En tiempos de crisis y dificultades graves, necesitamos personas que sumen y no resten. Aquí, en nuestra Europa son muchos los que restan, pero solo cuando sumamos, resolvemos los problemas o los hacemos más soportables. Hay algunos hombres y mujeres que son especialistas en sumar, en integrar, en no mirar el dinero que se tiene, la nacionalidad, el color de la piel, la raza o las creencias. El domingo hemos celebrado el Domund y los más mayores nos hemos acordado de aquellas jornadas en las que pedíamos una hucha y nos íbamos a pedir “para las misiones”. Los problemas siguen, la desigualdad sigue, las colectas siguen en las iglesias pero, sobre todo, los que siguen son los misioneros. En los lugares más pobres, más conflictivos, más alejados, más olvidados. Ellos nunca fallan. En cualquier lugar del mundo. La Iglesia está presente en más países que la FIFA, que ya es decir. Sacerdotes, religiosos y religiosas, hombres y mujeres laicos de Iglesia están en los caladeros de la esclavitud, en los lugares donde la vida no vale nada, en los países donde el ébola o el SIDA todavía siguen matando y no hay vacunas o medicinas para ellos, donde el agua es un bien más preciado que el oro, donde la guerra ha hecho que los más débiles estén constantemente bajo la amenaza de los fuertes, donde la enseñanza, que es lo único que les puede sacar de la miseria, es un artículo de lujo. Decía Teresa de Calcuta que “el pan de los misioneros es el pan de los pobres y el pan de los pobres es el pan de los misioneros”. Ellos no tienen nada, ni siquiera los medios mínimos, pero conjugan verbos que nosotros hemos olvidado: escuchar, aprender, ayudar, sumar, servir, compartir, arriesgarse, amar.
Hay 10.000 misioneros españoles por el mundo, pero falta relevo para los más mayores, que ya son mayoría.
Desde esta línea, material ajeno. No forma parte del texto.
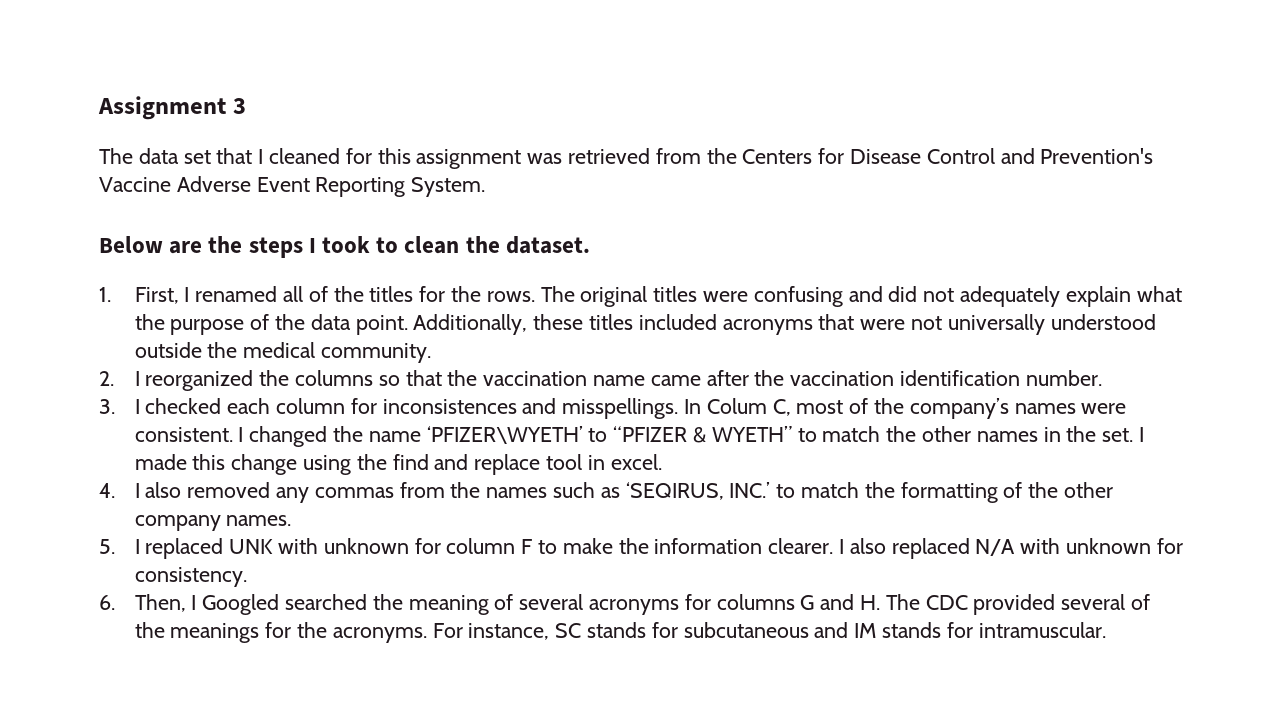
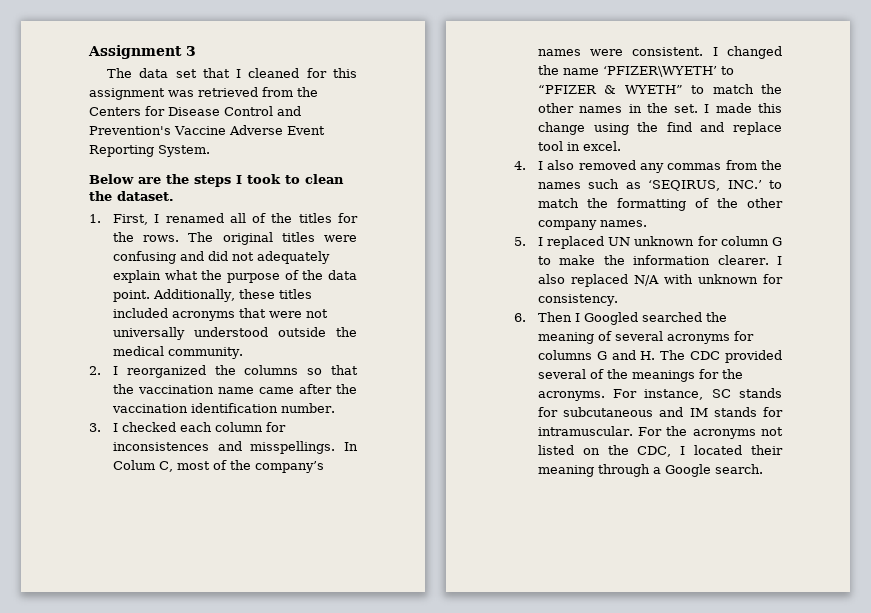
[229,538,318,554] UNK with -> [608,237,631,246] UN
[521,539,533,554] F -> [772,237,782,246] G
[134,594,186,612] Then, -> [537,312,572,322] Then
(1106, 630) none -> [638,426,783,439] [537,445,783,457] [537,464,763,477] For the acronyms not listed on the CDC, I located their meaning through a Google search.

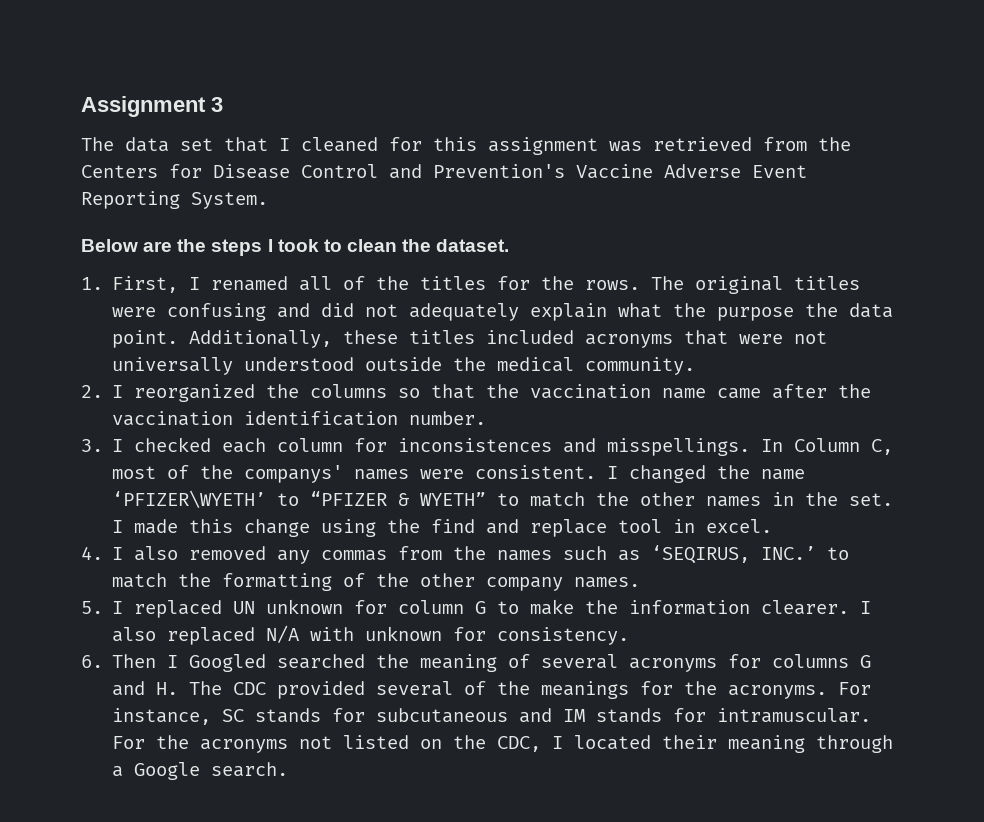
[284,270,299,280] of -> (795, 314) none
[112,460,155,470] Colum -> [794,438,861,452] Column
[254,461,324,473] company’s -> [244,465,344,483] companys'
Lo han abandonado todo para servir a los demás, En todos esos lugares la Iglesia es la última casa de misericordia y de solidaridad. No son tiempos de volver a las huchas con “el indio, el negrito o el chino” de aquella infancia, pero hay que seguir ayudando a estos hombres y mujeres ejemplares. Y hay que envidar a los jóvenes para que se olviden de sus pequeños problemas y sean capaces de irse un tiempo de voluntarios a esos países. A que compartan los problemas y las alegrías, porque, incluso donde hay hambre, dolor y enfermedad, las risas son más limpias que entre nosotros.
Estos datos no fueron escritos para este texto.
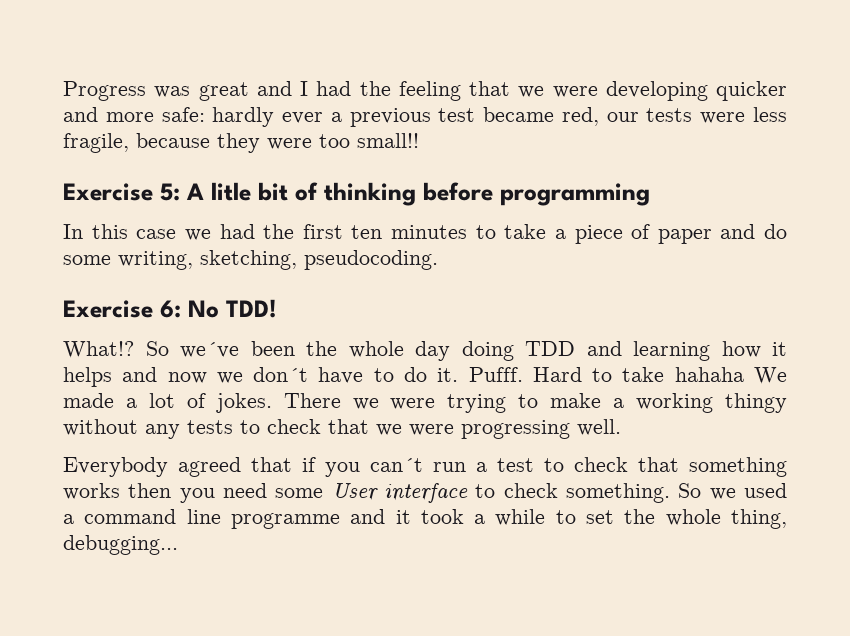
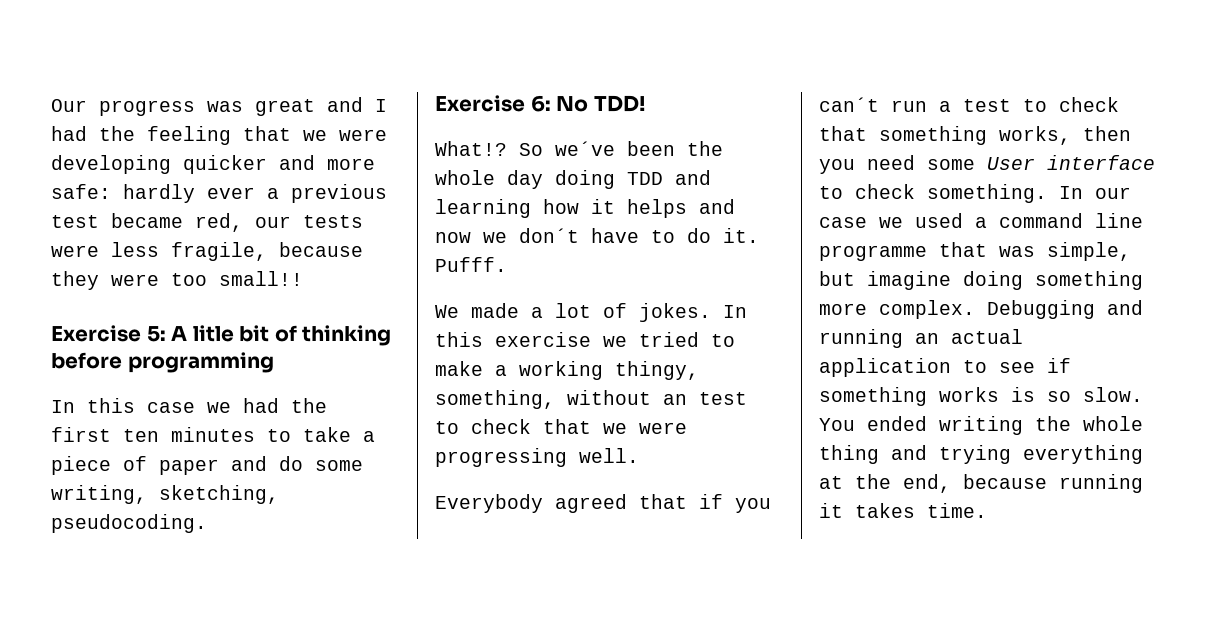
[63,81,146,101] Progress -> [51,99,195,116] Our progress
[532,367,744,382] Hard to take hahaha -> (507, 264) //
[283,393,787,413] [63,419,233,439] There we were trying to make a working thingy without any tests -> [723,305,747,318] [435,332,735,347] [435,361,699,380] [435,390,747,409] In this exercise we tried to make a working thingy, something, without an test
[63,483,120,500] works -> [999,126,1071,145] works,
[678,483,702,498] So -> [1059,186,1131,199] [819,217,867,228] In our case
[350,509,787,529] [63,535,178,555] and it took a while to set the whole thing, debugging... -> [939,242,1131,261] [819,271,1143,290] [819,300,1143,319] [819,329,1023,348] [819,358,1071,377] [819,387,1143,406] [819,416,1143,435] [819,445,1143,464] [819,474,1143,493] [819,503,987,518] that was simple, but imagine doing something more complex. Debugging and running an actual application to see if something works is so slow. You ended writing the whole thing and trying everything at the end, because running it takes time.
Hay que ayudar a nuestros misioneros en África, en Asia o en Hispanoamérica. El futuro está allí y hay que evitar que la única salida posible sea arriesgarse a perder su vida en el cementerio sin lápidas que es el Mediterráneo o en las fronteras con muros, vallas y muerte. Muchos hombres y mujeres, movidos solo por su fe en el Dios del Amor, están con los que sufren, con los que son perseguidos, con los que no tienen nada. Dice Juan José Aguirre, 68 años, casi toda su vida en Centroáfrica, 23 como obispo de Bangassou, que su primera impresión cuando llega a su tierra cordobesa es la abundancia y la opulencia con la que vivimos aunque falte el carburante o la luz. “No os podéis imaginar lo que significa que al abrir el grifo salga agua caliente.
Donde yo vivo se vive y se come al día. Donde yo vivo no hay bancos, está la selva”. Y las guerrillas que abusan, que violan y que matan. “En Europa se vive en la opulencia mientras gran parte de la humanidad vive con un euro al día”. Hay que poner en valor a estos héroes de nuestro siglo que llevan un mensaje de amor, de paz y de solidaridad a esos lugares y a esas personas de las que no queremos saber nada.